Assignment =>
Word for word, transcribe the listing that follows, minus any pictures.

Extracted material =>
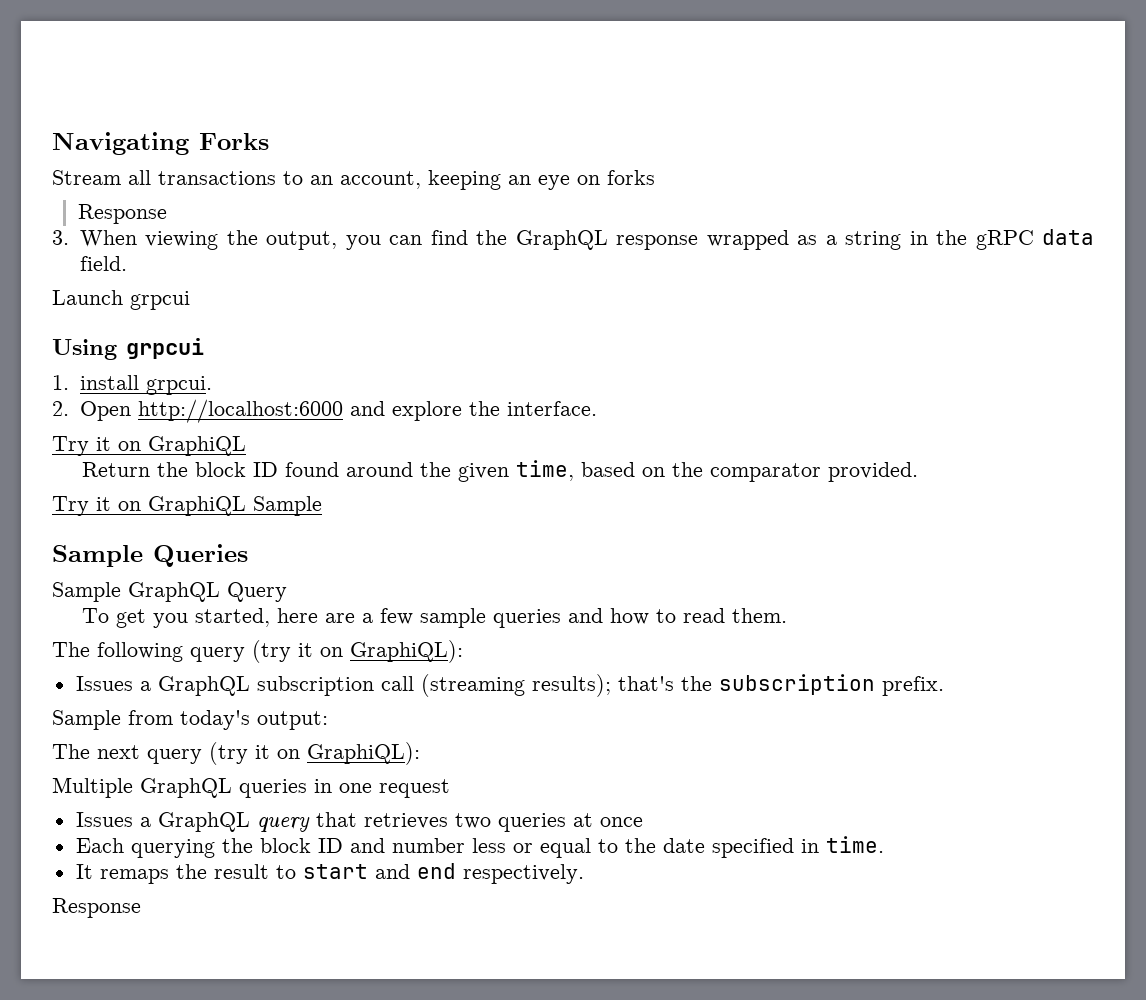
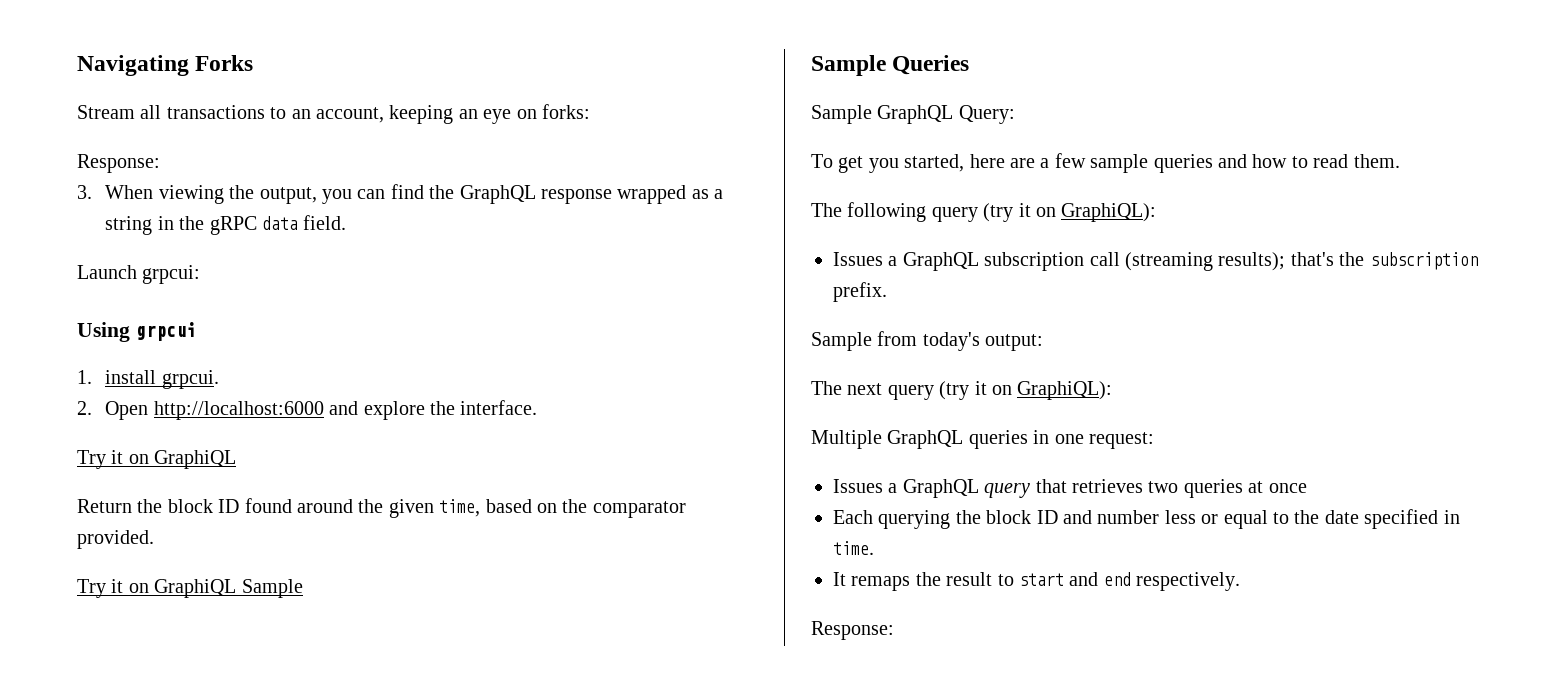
- Stream all transactions to an account, keeping an eye on forks
- Response
+ Stream all transactions to an account, keeping an eye on forks:
+ Response:
- Launch grpcui
+ Launch grpcui:
- Sample GraphQL Query
+ Sample GraphQL Query:
- Multiple GraphQL queries in one request
+ Multiple GraphQL queries in one request:
  It remaps the result to start and end respectively.
- Response
+ Response:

Exercise answer =>
- Stream all transactions to an account, keeping an eye on forks
- Response
+ Stream all transactions to an account, keeping an eye on forks:
+ Response:
- Launch grpcui
+ Launch grpcui:
- Sample GraphQL Query
+ Sample GraphQL Query:
- Multiple GraphQL queries in one request
+ Multiple GraphQL queries in one request:
  It remaps the result to start and end respectively.
- Response
+ Response:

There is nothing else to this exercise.